Cybersecurity & Privacy

France's CNIL fines IQVIA 5 million euros over health data

The CNIL issued a 5 million euro GDPR fine against IQVIA Operations France over failures in health data warehouse safeguards, the largest single 2026 fine so far.

France's data protection regulator, the CNIL, has fined IQVIA Operations France 5 million euros over failures in how it safeguarded a health data warehouse. Issued on 26 May, it stands as the largest single GDPR fine of 2026 so far, and it lands in one of the most sensitive categories of data there is.

GDPR, the EU's data protection law, treats health data as a special category that demands stronger safeguards than ordinary personal information. The maximum penalty under the regulation is 20 million euros or 4 percent of global annual turnover, whichever is higher, so 5 million is far from the ceiling. It is still a clear signal about where regulators are looking.

Why this matters beyond France

Enforcement is accelerating. More than 2,500 GDPR fines totalling over 7 billion euros have been issued since 2018, and regulators handed out more between early 2023 and 2026 than in the previous five years combined. France has overtaken Luxembourg to become the second-largest enforcer after Ireland, the only two countries to have crossed a billion euros in fines.

The pattern in 2026 is worth noting for anyone who handles personal data: AI processing, consent interfaces and vendor management are the three fastest-growing triggers for fines. Regulators are increasingly interested not just in what you collect, but in how you obtained consent, how you handle the data downstream, and which third parties you passed it to. That last point connects directly to the supply chain risk playing out elsewhere in security right now.
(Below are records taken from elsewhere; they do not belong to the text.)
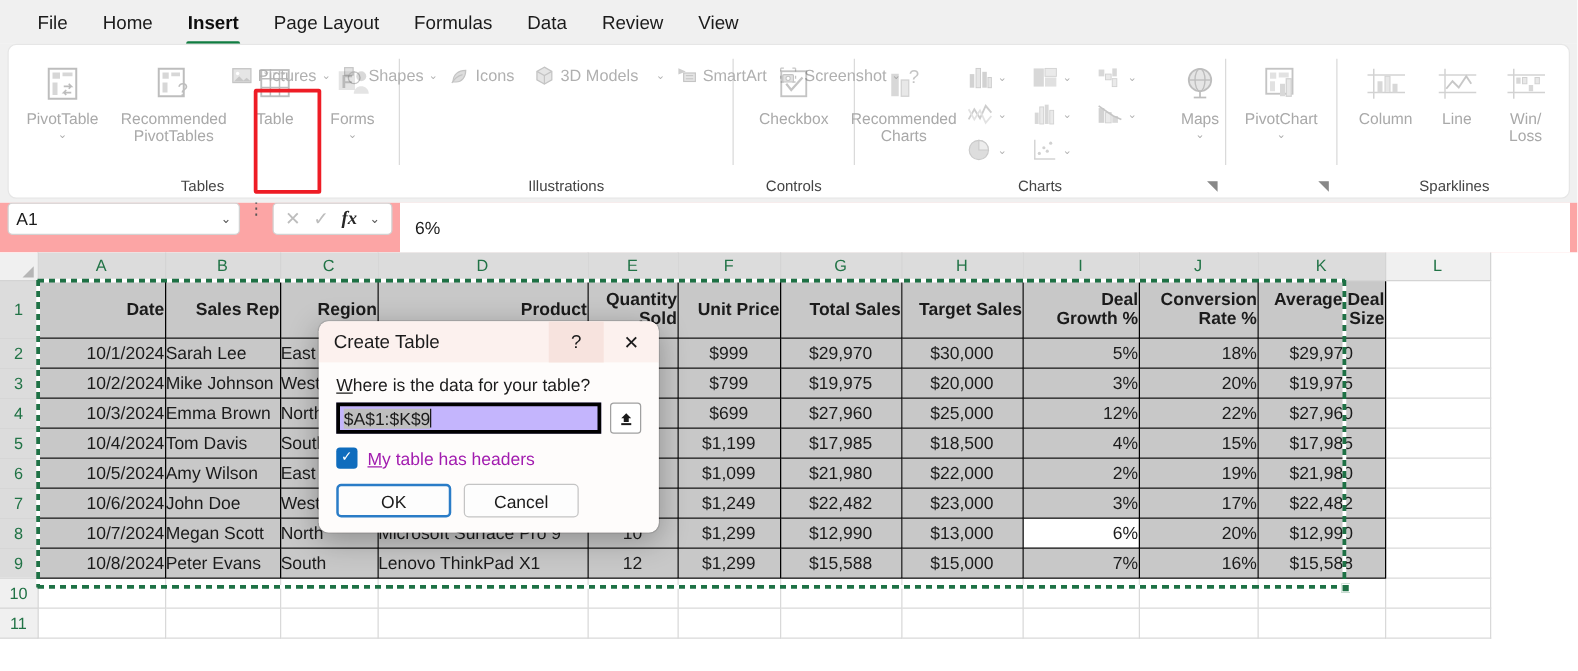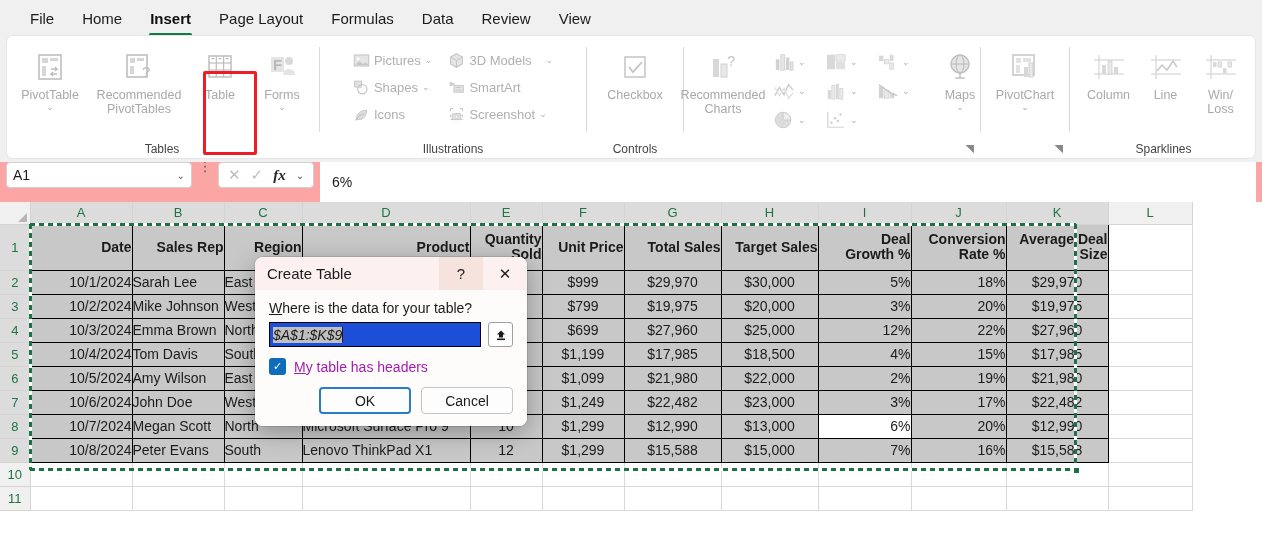"Pictures" .smallcol { flex-direction: column -> row }
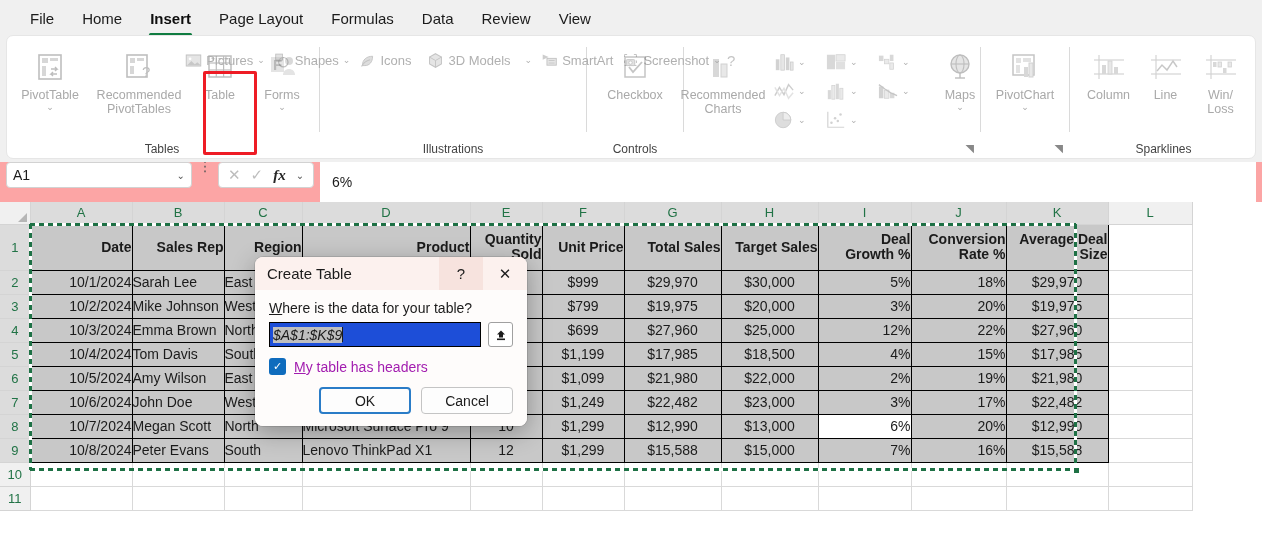"Charts" div.group-label { html: none -> <div>Charts</div> }
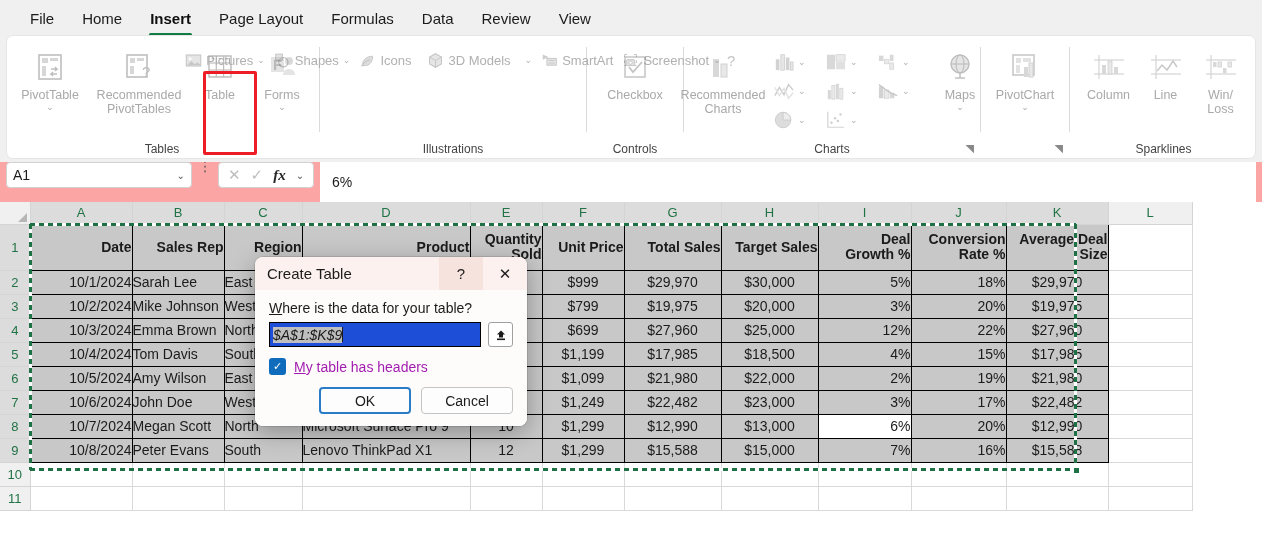"$A$1:$K$9" .rangeinput { background: #1d4ed8 -> #c4b5fd; border: 1px solid #000000 -> 3px solid #000000; font-style: italic -> none }
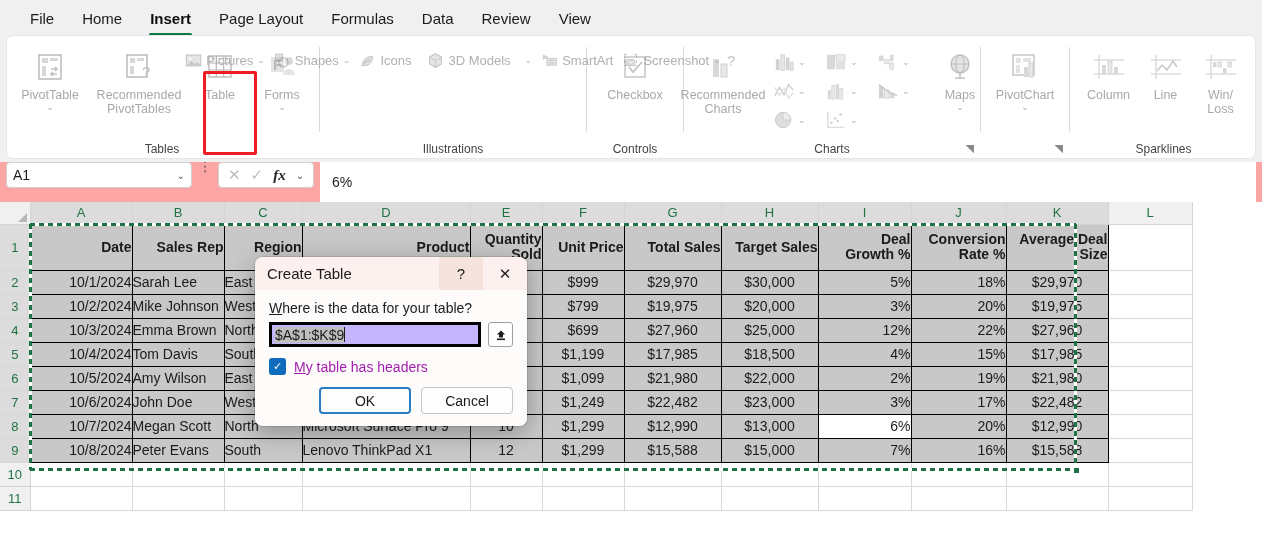"OK" .btnrow { justify-content: flex-end -> flex-start }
For individuals, fines like this are a reminder that GDPR has teeth and that you have rights worth using: the right to see what an organisation holds on you, to have it corrected, and to have it deleted. For anyone running a business that touches EU residents' data, the message is blunt. The basics, lawful basis, real consent, proper safeguards and tight vendor controls, are exactly what the expensive fines keep coming back to.